> What is expected
The material beneath this line should be printed exactly, with its pictures omitted.

> The data
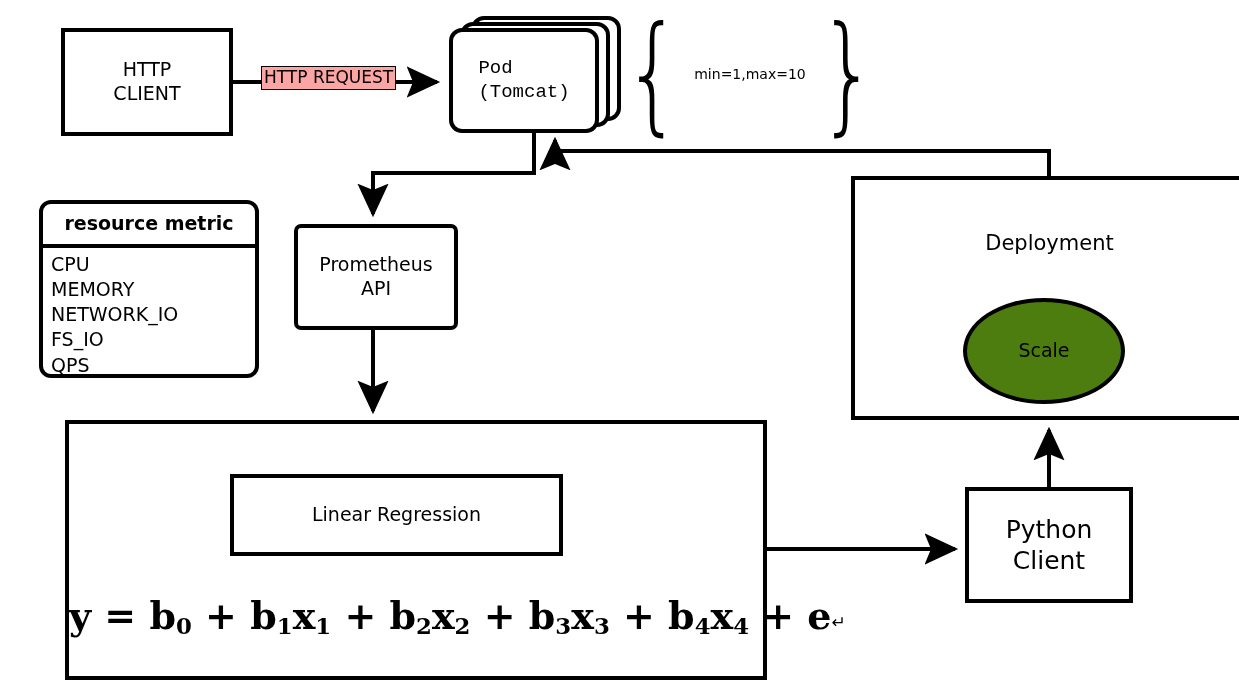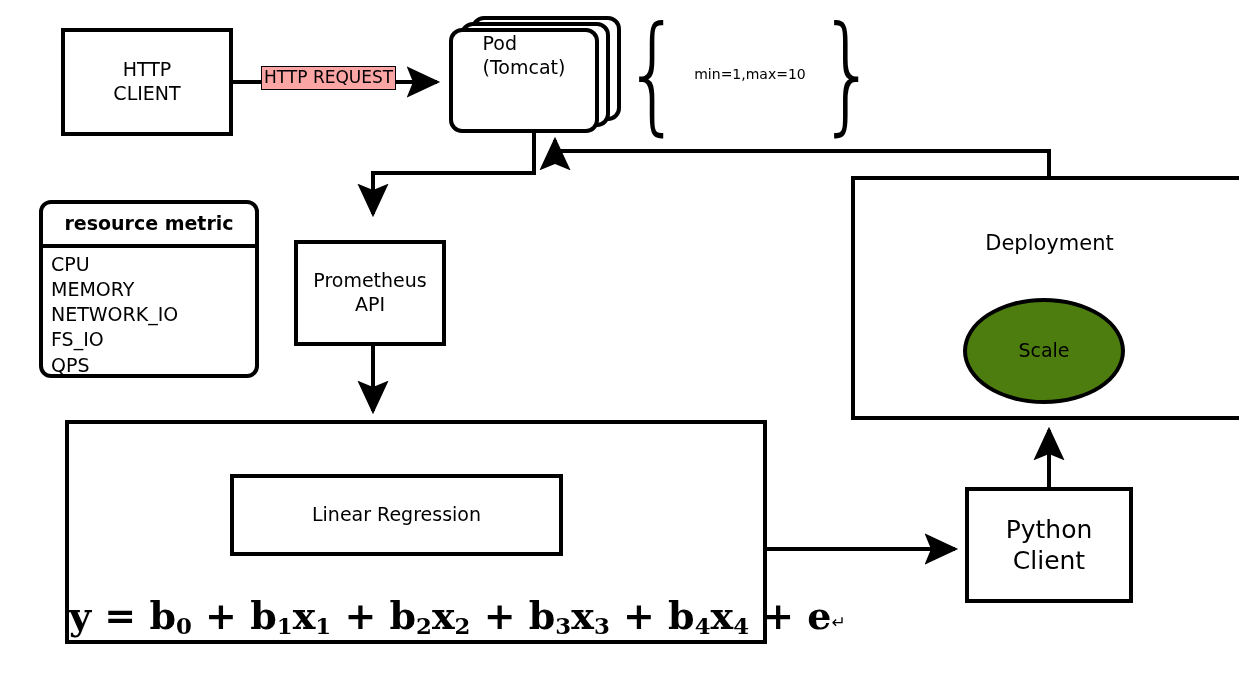--- a/index.html
+++ b/index.html
@@ -55,21 +55,21 @@
     position: absolute;
     box-sizing: border-box;
     background: #ffffff;
     border: 4px solid #000000;
     border-radius: 13px;
     width: 150px;
     height: 105px;
   }
   #pod-layer-back  { left: 22px; top: 0px;  }
   #pod-layer-mid   { left: 11px; top: 6px;  }
-  #pod-layer-front { left: 0px;  top: 12px; display: flex; align-items: flex-start; justify-content: center; font-size: 19px; line-height: 1.26; }
+  #pod-layer-front { left: 0px;  top: 12px; display: flex; align-items: center; justify-content: center; font-size: 19px; line-height: 1.26; font-family: Liberation Mono, monospace; }
 
   
   #node-scale-range {
     position: absolute;
     left: 634px; top: 12px; width: 190px; height: 124px;
     display: flex;
     align-items: center;
     justify-content: center;
   }
   .brace {
@@ -104,22 +104,23 @@
     padding: 4px 0 0 8px;
   }
   .metric-item {
     font-size: 19px;
     line-height: 1.33;
     white-space: nowrap;
   }
 
   
   #node-prometheus {
-    left: 273px; top: 240px; width: 152px; height: 106px;
-    font-size: 19px;
+    left: 273px; top: 224px; width: 164px; height: 106px;
+    font-size: 19px;
+    border-radius: 7px;
   }
 
   
   #node-deployment {
     left: 830px; top: 176px; width: 397px; height: 244px;
     display: block;
   }
   #deployment-title {
     position: absolute;
     left: 0; right: 0; top: 50px;
@@ -141,21 +142,21 @@
   }
 
   
   #node-python-client {
     left: 944px; top: 487px; width: 168px; height: 116px;
     font-size: 25px;
   }
 
   
   #node-regression-container {
-    left: 44px; top: 420px; width: 702px; height: 224px;
+    left: 44px; top: 420px; width: 702px; height: 260px;
     display: block;
   }
   #node-linear-regression {
     position: absolute;
     left: 161px; top: 50px; width: 333px; height: 82px;
     box-sizing: border-box;
     border: 4px solid #000000;
     background: #ffffff;
     display: flex;
     align-items: center;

> Answer to the exercise
--- a/index.html
+++ b/index.html
@@ -55,21 +55,21 @@
     position: absolute;
     box-sizing: border-box;
     background: #ffffff;
     border: 4px solid #000000;
     border-radius: 13px;
     width: 150px;
     height: 105px;
   }
   #pod-layer-back  { left: 22px; top: 0px;  }
   #pod-layer-mid   { left: 11px; top: 6px;  }
-  #pod-layer-front { left: 0px;  top: 12px; display: flex; align-items: flex-start; justify-content: center; font-size: 19px; line-height: 1.26; }
+  #pod-layer-front { left: 0px;  top: 12px; display: flex; align-items: center; justify-content: center; font-size: 19px; line-height: 1.26; font-family: Liberation Mono, monospace; }
 
   
   #node-scale-range {
     position: absolute;
     left: 634px; top: 12px; width: 190px; height: 124px;
     display: flex;
     align-items: center;
     justify-content: center;
   }
   .brace {
@@ -104,22 +104,23 @@
     padding: 4px 0 0 8px;
   }
   .metric-item {
     font-size: 19px;
     line-height: 1.33;
     white-space: nowrap;
   }
 
   
   #node-prometheus {
-    left: 273px; top: 240px; width: 152px; height: 106px;
-    font-size: 19px;
+    left: 273px; top: 224px; width: 164px; height: 106px;
+    font-size: 19px;
+    border-radius: 7px;
   }
 
   
   #node-deployment {
     left: 830px; top: 176px; width: 397px; height: 244px;
     display: block;
   }
   #deployment-title {
     position: absolute;
     left: 0; right: 0; top: 50px;
@@ -141,21 +142,21 @@
   }
 
   
   #node-python-client {
     left: 944px; top: 487px; width: 168px; height: 116px;
     font-size: 25px;
   }
 
   
   #node-regression-container {
-    left: 44px; top: 420px; width: 702px; height: 224px;
+    left: 44px; top: 420px; width: 702px; height: 260px;
     display: block;
   }
   #node-linear-regression {
     position: absolute;
     left: 161px; top: 50px; width: 333px; height: 82px;
     box-sizing: border-box;
     border: 4px solid #000000;
     background: #ffffff;
     display: flex;
     align-items: center;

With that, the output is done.